Segment Open

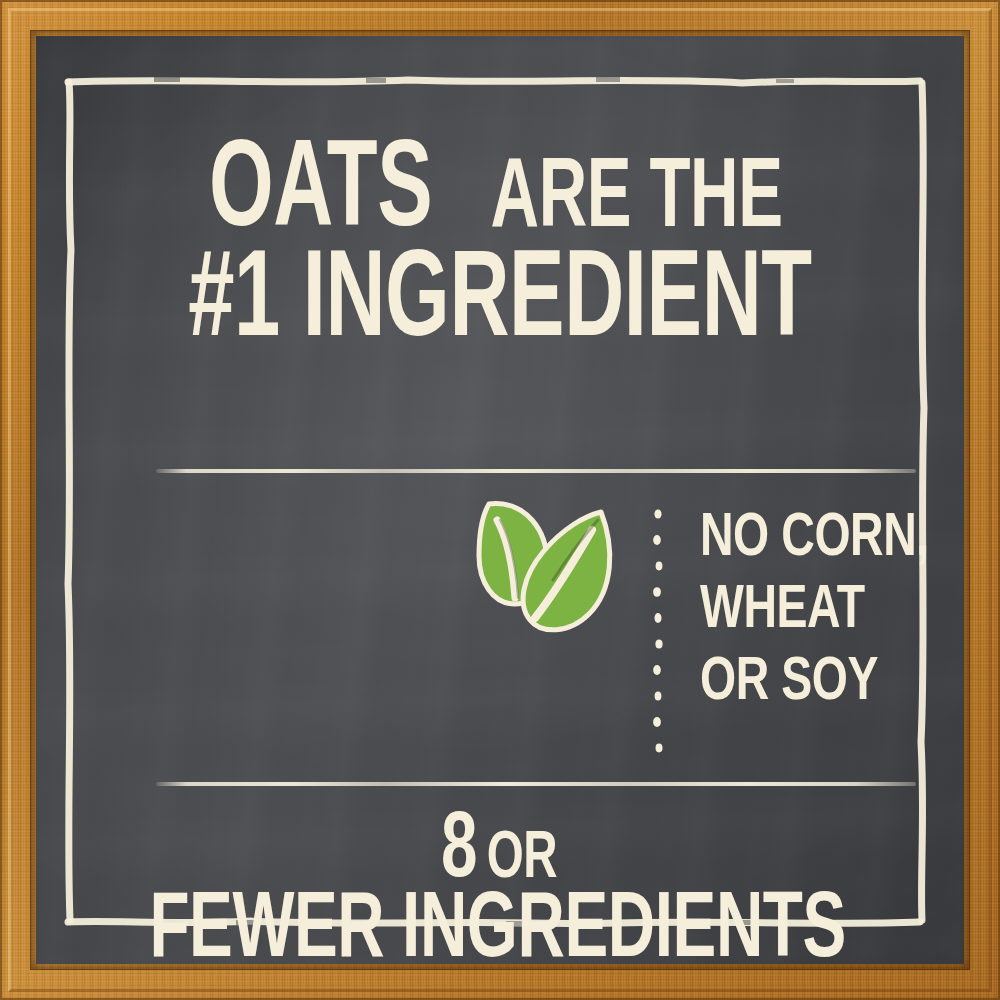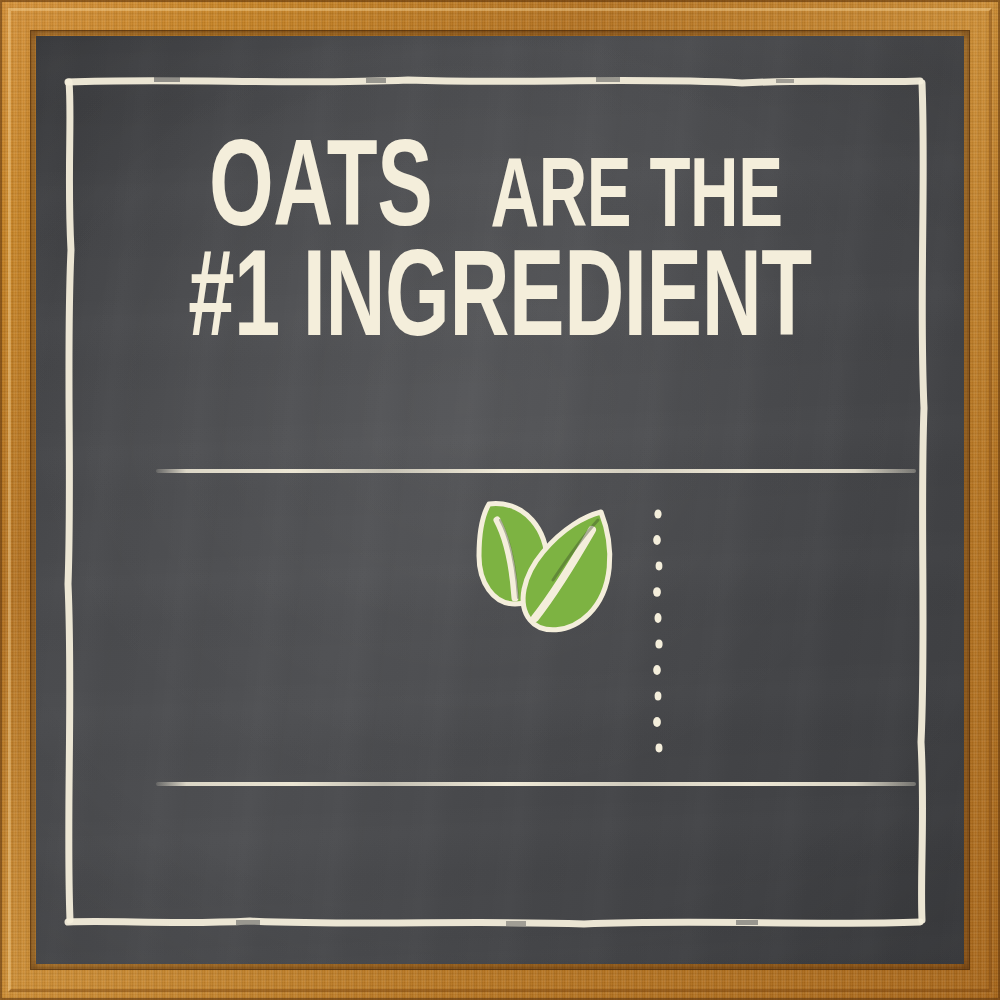--- a/index.html
+++ b/index.html
@@ -342,6 +342,11 @@
           </g>
         </svg>
 
+        <div class="nocorn-block">
+          <span class="chalk-text nocorn-line">NO CORN,</span>
+          <span class="chalk-text nocorn-line">WHEAT</span>
+          <span class="chalk-text nocorn-line">OR SOY</span>
+        </div>
       </div>
 
       <div class="divider divider-bottom"></div>

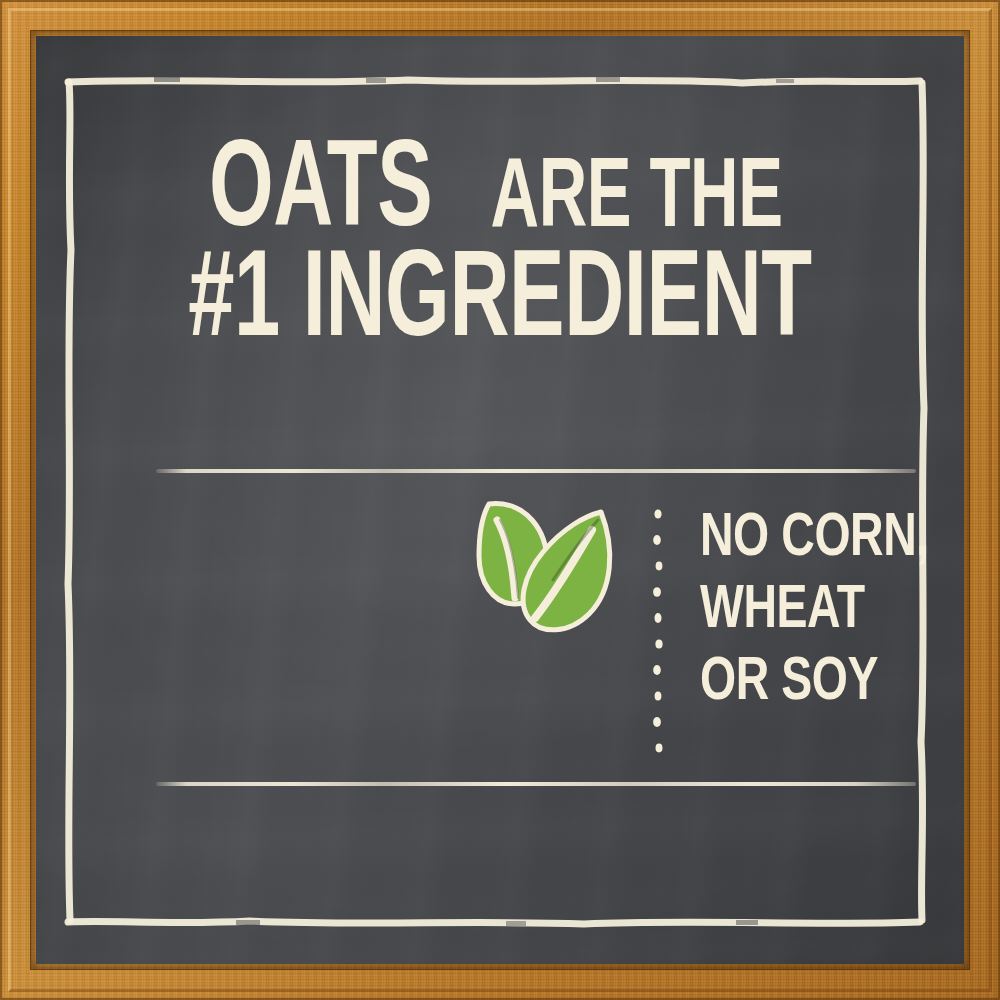--- a/index.html
+++ b/index.html
@@ -351,6 +351,9 @@
 
       <div class="divider divider-bottom"></div>
 
+      <div class="bottom-block">
+        <span class="chalk-text bottom-num">8</span><span class="chalk-text bottom-or">OR</span><span class="chalk-text bottom-rest">FEWER INGREDIENTS</span>
+      </div>
 
     </div>
   </div>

Segment Closed

## Task details
Using the listing above, work out the number of lines that include "bottom". The reply is that number alone.

## Your solution
4